Gait Analysis for Physical Therapy with YOLOv11

Analyzing how people walk using video is common in research and clinical settings, but getting accurate joint angles usually means either expensive equipment or annotating frames, which is slow and tedious. After seeing my mother spend a lot of time doing this manually over Easter weekend, I built a Python tool to help her speed it up. It uses YOLOv11-pose for automatic detection and adds an interactive interface for manual adjustments.

Demo

How it Works

The script lets you load a video file (specifically a side-view of someone walking) and capture joint angles at various points. Here’s the workflow:

1. Load and play: open the video. You can play/pause with Space and move frame-by-frame using the Left/Right arrow keys or p/n.
2. Automatic detection: when the video is paused or you step to a new frame, the script runs the YOLOv11-pose model on the frame.
3. Key points: the model identifies the most prominent person and then 5 key points relevant for side-view gait are calculated from the resulting keypoints. For example, calculating the hip center:

   # kps holds the keypoints for the detected person
   Lh = kps[KP['left_hip']][:2] # Get x,y for left hip
   Rh = kps[KP['right_hip']][:2] # Get x,y for right hip
   H = ((Lh+Rh)/2).tolist() # Calculate the midpoint
   

   And estimating the toe position based on the knee (Kpt) and ankle (Apt):

   # Simplified Toe Calculation
   Kpt_np, Apt_np = np.array(Kpt), np.array(Apt)
   leg_vector_ka = Apt_np - Kpt_np
   # Calculate a perpendicular vector based on side
   perp_vector = np.array([-leg_vector_ka[1], leg_vector_ka[0]]) # Example for left side
   # Offset from ankle, half the length of the knee-ankle segment
   T_np = Apt_np + 0.5 * perp_vector
   T = T_np.tolist()
   

   These points (S, H, K, A, T) are drawn on the video frame.
4. Angle calculation: it also computes and displays three angles: Shoulder-Hip-Knee, Hip-Knee-Ankle, and Knee-Ankle-Toe.

   # Simplified angle calculation within recompute_angles()
   S, H, K, A, T = [np.array(p) for p in points]
   # Calculate vectors (e.g., from Hip to Shoulder, Hip to Knee)
   vec_HS = S - H
   vec_HK = K - H
   # Use dot product formula (via angle_between helper) for angle
   angle_SHK_internal = angle_between(vec_HS, vec_HK) # Custom helper function
   angles[0] = 180.0 - angle_SHK_internal # Store final angle
   # ... similar calculations for HKA and KAT ...
   

5. Interactive correction: if the automatically detected joints aren’t quite right, you can click and drag them directly on the video frame.
6. Save data: once you’re satisfied with the point placement on a given frame (while paused), press the ’s’ key.
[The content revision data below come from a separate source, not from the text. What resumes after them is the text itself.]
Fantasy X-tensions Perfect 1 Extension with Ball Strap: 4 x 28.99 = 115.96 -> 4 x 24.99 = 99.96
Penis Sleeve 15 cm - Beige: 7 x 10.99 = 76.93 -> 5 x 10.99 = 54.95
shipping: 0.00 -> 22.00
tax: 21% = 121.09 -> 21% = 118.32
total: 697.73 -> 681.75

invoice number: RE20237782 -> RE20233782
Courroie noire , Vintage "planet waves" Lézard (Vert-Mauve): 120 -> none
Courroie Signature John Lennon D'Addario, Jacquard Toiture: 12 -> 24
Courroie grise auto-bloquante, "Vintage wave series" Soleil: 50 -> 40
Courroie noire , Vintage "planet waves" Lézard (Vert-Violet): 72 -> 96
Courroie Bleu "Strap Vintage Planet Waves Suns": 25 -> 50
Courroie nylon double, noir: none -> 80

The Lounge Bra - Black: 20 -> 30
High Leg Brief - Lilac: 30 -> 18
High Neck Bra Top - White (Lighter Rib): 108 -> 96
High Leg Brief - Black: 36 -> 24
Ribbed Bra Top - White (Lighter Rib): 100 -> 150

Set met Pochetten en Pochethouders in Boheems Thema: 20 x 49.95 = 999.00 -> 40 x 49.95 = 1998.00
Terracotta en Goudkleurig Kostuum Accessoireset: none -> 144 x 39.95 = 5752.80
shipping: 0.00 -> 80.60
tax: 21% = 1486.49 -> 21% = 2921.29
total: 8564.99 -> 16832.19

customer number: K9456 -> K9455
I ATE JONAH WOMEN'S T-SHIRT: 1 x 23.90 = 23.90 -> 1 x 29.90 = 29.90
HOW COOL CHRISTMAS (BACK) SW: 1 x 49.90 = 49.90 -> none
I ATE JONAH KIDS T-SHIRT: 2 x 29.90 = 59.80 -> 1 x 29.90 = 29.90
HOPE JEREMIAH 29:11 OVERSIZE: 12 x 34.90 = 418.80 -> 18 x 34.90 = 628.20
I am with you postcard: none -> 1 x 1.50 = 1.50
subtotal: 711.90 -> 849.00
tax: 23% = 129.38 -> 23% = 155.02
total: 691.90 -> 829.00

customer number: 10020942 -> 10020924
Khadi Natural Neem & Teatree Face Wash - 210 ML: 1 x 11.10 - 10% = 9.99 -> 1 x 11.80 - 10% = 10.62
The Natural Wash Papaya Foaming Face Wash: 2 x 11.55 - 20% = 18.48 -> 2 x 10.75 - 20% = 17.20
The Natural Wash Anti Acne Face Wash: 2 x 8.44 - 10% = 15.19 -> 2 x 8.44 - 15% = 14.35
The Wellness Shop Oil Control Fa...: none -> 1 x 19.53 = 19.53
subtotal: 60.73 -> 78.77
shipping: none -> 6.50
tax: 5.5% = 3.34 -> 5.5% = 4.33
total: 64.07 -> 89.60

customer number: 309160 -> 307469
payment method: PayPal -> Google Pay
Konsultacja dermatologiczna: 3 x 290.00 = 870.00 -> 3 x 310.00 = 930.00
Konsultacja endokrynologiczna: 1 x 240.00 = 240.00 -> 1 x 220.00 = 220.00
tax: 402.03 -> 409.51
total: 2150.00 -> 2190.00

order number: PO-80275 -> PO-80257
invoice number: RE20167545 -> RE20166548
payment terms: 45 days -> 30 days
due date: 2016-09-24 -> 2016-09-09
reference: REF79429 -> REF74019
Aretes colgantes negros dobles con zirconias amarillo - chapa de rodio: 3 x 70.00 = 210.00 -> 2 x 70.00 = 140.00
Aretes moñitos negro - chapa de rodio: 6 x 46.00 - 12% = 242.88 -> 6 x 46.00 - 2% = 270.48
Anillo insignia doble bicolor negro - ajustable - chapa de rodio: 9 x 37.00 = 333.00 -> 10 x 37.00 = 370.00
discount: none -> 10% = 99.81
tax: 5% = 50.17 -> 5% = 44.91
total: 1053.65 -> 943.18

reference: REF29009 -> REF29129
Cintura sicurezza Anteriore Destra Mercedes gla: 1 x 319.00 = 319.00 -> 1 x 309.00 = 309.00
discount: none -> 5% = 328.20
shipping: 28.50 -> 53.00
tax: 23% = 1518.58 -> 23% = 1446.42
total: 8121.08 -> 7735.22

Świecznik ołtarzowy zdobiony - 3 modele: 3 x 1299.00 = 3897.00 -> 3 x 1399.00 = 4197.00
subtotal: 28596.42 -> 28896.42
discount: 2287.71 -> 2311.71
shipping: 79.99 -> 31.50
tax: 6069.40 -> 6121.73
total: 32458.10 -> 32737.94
This triggers the saving process detailed below.

Output Data

When you run the script, you can specify an output directory (or it defaults to one named output). Inside that directory, the script automatically creates a timestamped subfolder for each video analysis session. For example, analyzing my_gait_video.mp4 might create a folder like:

output/my_gait_video_20231028_163045/

This keeps results from different runs or videos organized. Inside this folder, you’ll find:

• Cropped images (PNGs): every time you press ’s’, a PNG file is saved, named like my_gait_video_0123.png (where 0123 is the frame number). This isn’t the whole video frame, but a cropped image focused on the detected person’s bounding box. The 5 points (S, H, K, A, T) and the calculated angles are drawn directly onto this image. These are useful for visual checks, qualitative assessments, or including specific examples in reports.
• Angle data (CSV): a single CSV file, named after the original video (e.g., my_gait_video.csv), is created for the session. Each time you press ’s’, a new row is added to this file. The columns are: Frame, S-H-K, H-K-A, K-A-T So, a row might look like: 123, 165.23, 170.51, 85.90

Privacy note: the YOLO model needs to be downloaded on first use, but after that, all video processing and analysis happens locally on your machine. No video data is sent anywhere.

How to Use It

1. Get the code: it’s available on GitHub: https://github.com/JakeBoggs/Gait-Analyzer
2. Install dependencies: download Python if you do not already have it, then install the required libraries with pip install opencv-python numpy ultralytics
3. Run from the terminal: open the repository directory in a terminal and run:

   python track.py --video <path_to_your_video.mp4> --output <your_results_folder>
   

   Replace <path_to_your_video.mp4> with the actual file path and <your_results_folder> with where you want the main output directory created. Check the README on GitHub for other options.